RECORDS PROVIDED –
_____
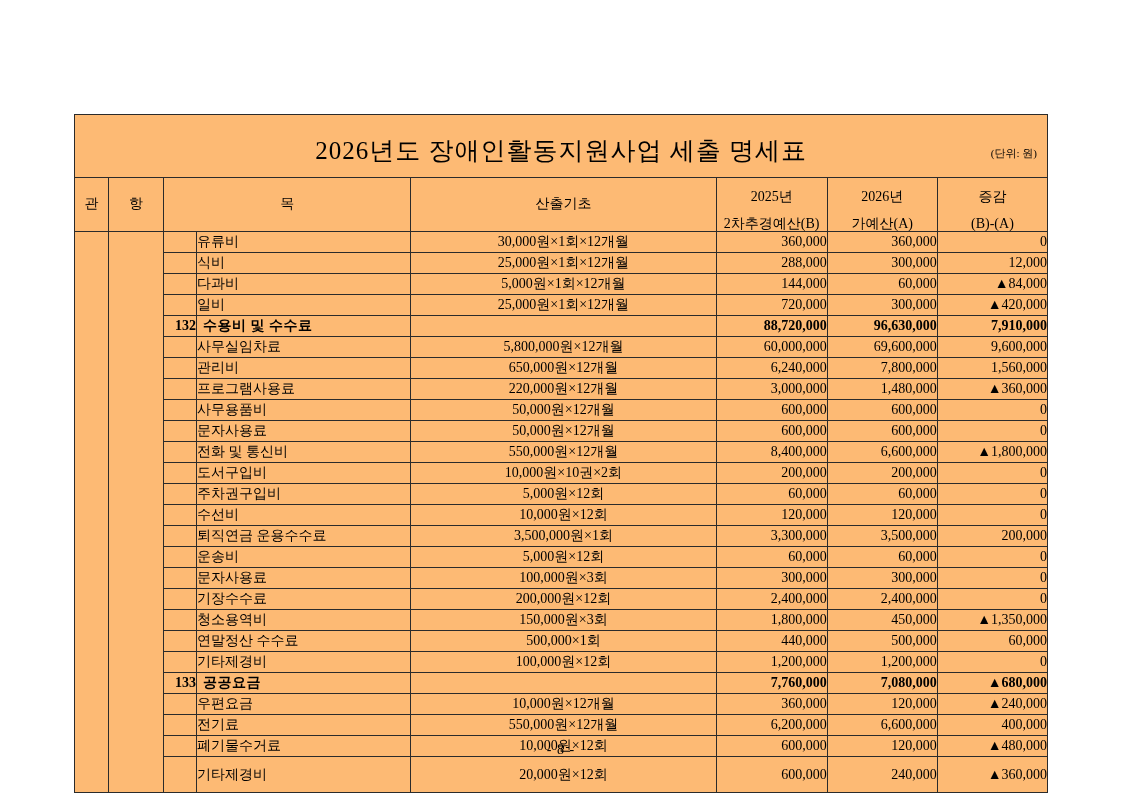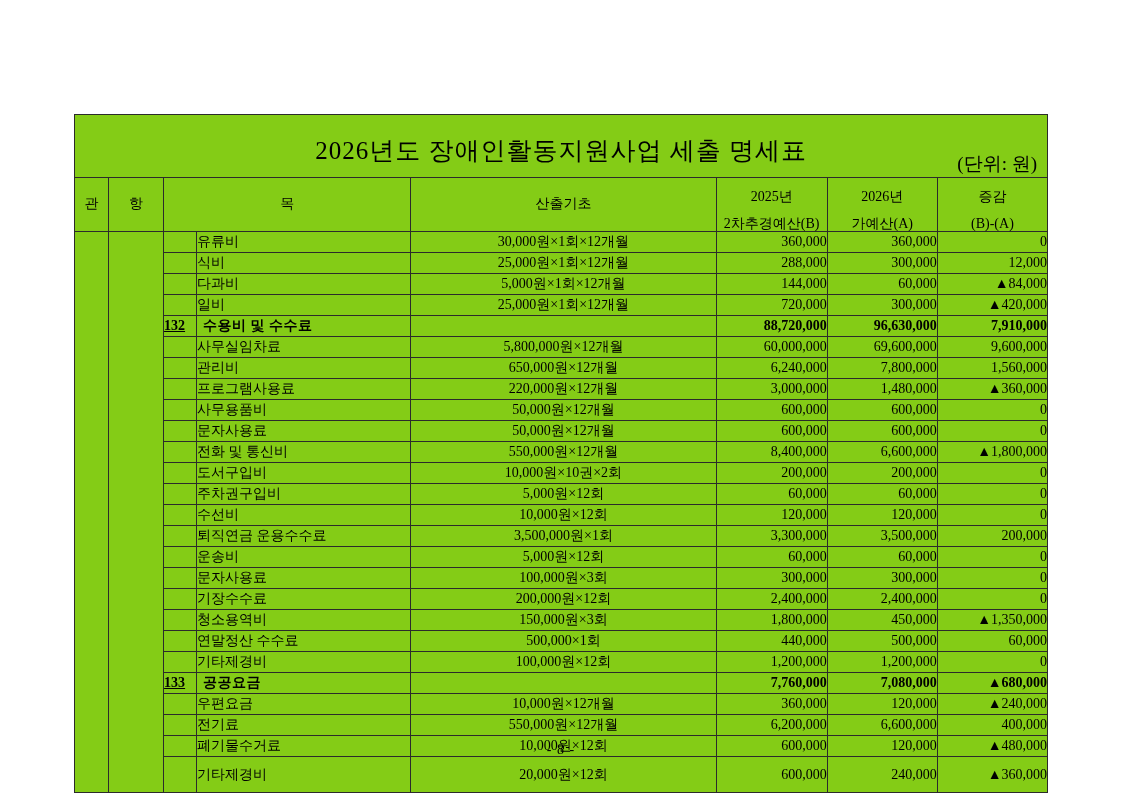--- a/index.html
+++ b/index.html
@@ -20,21 +20,21 @@
     position: absolute;
     left: 74px;
     top: 114px;
     width: 974px;
   }
 
   table.budget {
     border-collapse: collapse;
     table-layout: fixed;
     width: 974px;
-    background: #84cc16;
+    background: #fdba74;
   }
 
   table.budget td, table.budget th {
     border: 1px solid #2b2b2b;
     padding: 0;
     font-weight: normal;
     vertical-align: middle;
     font-size: 14px;
     line-height: 1.05;
   }
@@ -49,22 +49,22 @@
   .doc-title {
     font-size: 25px;
     letter-spacing: 1px;
     padding-top: 11px;
     display: block;
     white-space: pre;
   }
   .unit-note {
     position: absolute;
     right: 10px;
-    bottom: 3px;
-    font-size: 19px;
+    bottom: 17px;
+    font-size: 11px;
   }
 
   
   .colhead td {
     height: 40px;
     text-align: center;
     font-size: 14.5px;
     line-height: 1.22;
   }
   .colhead .two-line span {
@@ -81,23 +81,22 @@
   td.c-code { width: 33px; text-align: right; padding-right: 3px; }
   td.c-name { width: 214px; text-align: left; padding-left: 6px; }
   td.c-basis { width: 305px; text-align: center; padding-right: 6px; }
   td.c-num { width: 110px; text-align: right; padding-right: 6px; }
 
   
   tr.group-row td {
     font-weight: bold;
   }
   tr.group-row td.c-code {
-    text-align: left;
+    text-align: right;
     padding-right: 0;
-    text-decoration: underline;
   }
   tr.group-row td.c-name {
     padding-left: 6px;
     letter-spacing: 0.5px;
     margin-left: 9px;
   }
   tr.group-row td.c-num { font-weight: bold; padding-left: 24px; }
 
   
   #page-no {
_____
THE TASK –
Print the entries above exactly, taking out only the pictures.

SOLUTION –
--- a/index.html
+++ b/index.html
@@ -20,21 +20,21 @@
     position: absolute;
     left: 74px;
     top: 114px;
     width: 974px;
   }
 
   table.budget {
     border-collapse: collapse;
     table-layout: fixed;
     width: 974px;
-    background: #84cc16;
+    background: #fdba74;
   }
 
   table.budget td, table.budget th {
     border: 1px solid #2b2b2b;
     padding: 0;
     font-weight: normal;
     vertical-align: middle;
     font-size: 14px;
     line-height: 1.05;
   }
@@ -49,22 +49,22 @@
   .doc-title {
     font-size: 25px;
     letter-spacing: 1px;
     padding-top: 11px;
     display: block;
     white-space: pre;
   }
   .unit-note {
     position: absolute;
     right: 10px;
-    bottom: 3px;
-    font-size: 19px;
+    bottom: 17px;
+    font-size: 11px;
   }
 
   
   .colhead td {
     height: 40px;
     text-align: center;
     font-size: 14.5px;
     line-height: 1.22;
   }
   .colhead .two-line span {
@@ -81,23 +81,22 @@
   td.c-code { width: 33px; text-align: right; padding-right: 3px; }
   td.c-name { width: 214px; text-align: left; padding-left: 6px; }
   td.c-basis { width: 305px; text-align: center; padding-right: 6px; }
   td.c-num { width: 110px; text-align: right; padding-right: 6px; }
 
   
   tr.group-row td {
     font-weight: bold;
   }
   tr.group-row td.c-code {
-    text-align: left;
+    text-align: right;
     padding-right: 0;
-    text-decoration: underline;
   }
   tr.group-row td.c-name {
     padding-left: 6px;
     letter-spacing: 0.5px;
     margin-left: 9px;
   }
   tr.group-row td.c-num { font-weight: bold; padding-left: 24px; }
 
   
   #page-no {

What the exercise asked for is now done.